Province of Lecce, Puglia
The area consists of gently rolling hills interspersed with plains and ancient villages. Organised vineyards and olive groves contained by low drystone walls dominate the landscape. There are two large lakes in the province, Alimini Grande and Alimini Piccolo which form part of an important nature reserve.
Lecce, the capital city of the province, is often referred to as the 'Florence of the South' and is known world wide for its wonderful architecture, mostly constructed from local stone.
Piazza Duomo, Lecce - Photo F Crippa
The town of Otranto lies on the southernmost extremity between the Adriatic and Ionian and the lighthouse there, Faro della Palascia marks the most easterly point of the Italian mainland.

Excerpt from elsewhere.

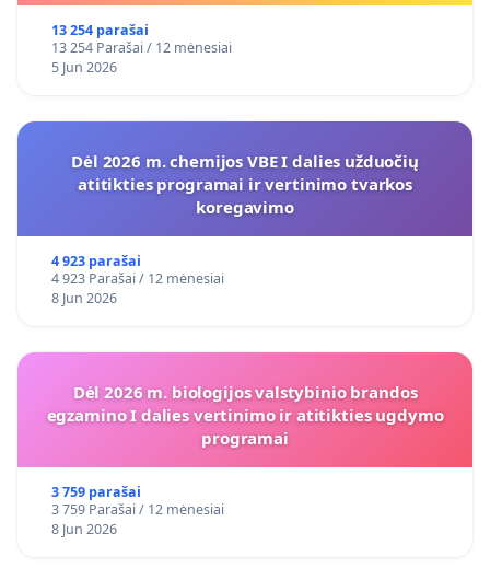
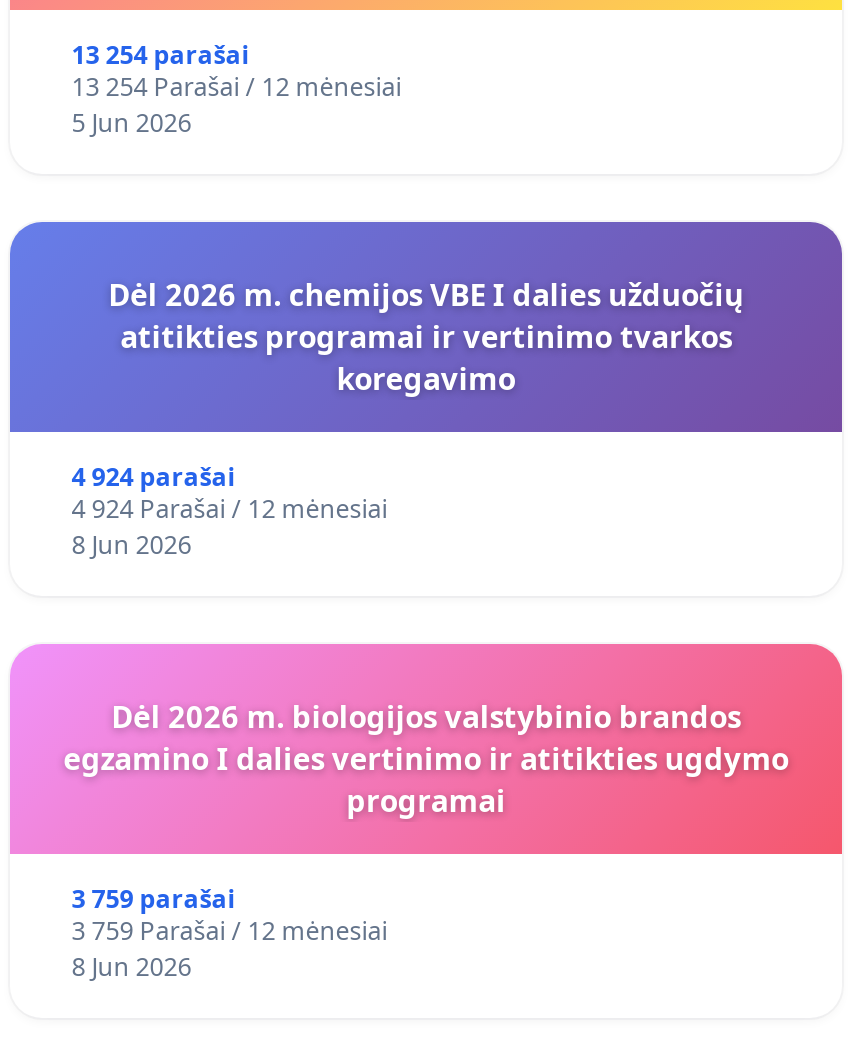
[51,252,141,270] 4 923 parašai -> [72,460,236,494] 4 924 parašai
[51,269,224,288] 4 923 Parašai / 12 mėnesiai -> [72,492,388,526] 4 924 Parašai / 12 mėnesiai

Faro della Palascia - Photo: Luciano Esposito
Beach in Gallipoli - Photo: Idéfix
Other towns of note are Gallipoli, a Greek word meaning 'Beautiful City', Squinzano, famous for its red and rosé DOC wines made principally from Negro Amaro grapes and Santa Cesarea Terme, an important thermal spa establishment with theraputic waters coming in from four caves.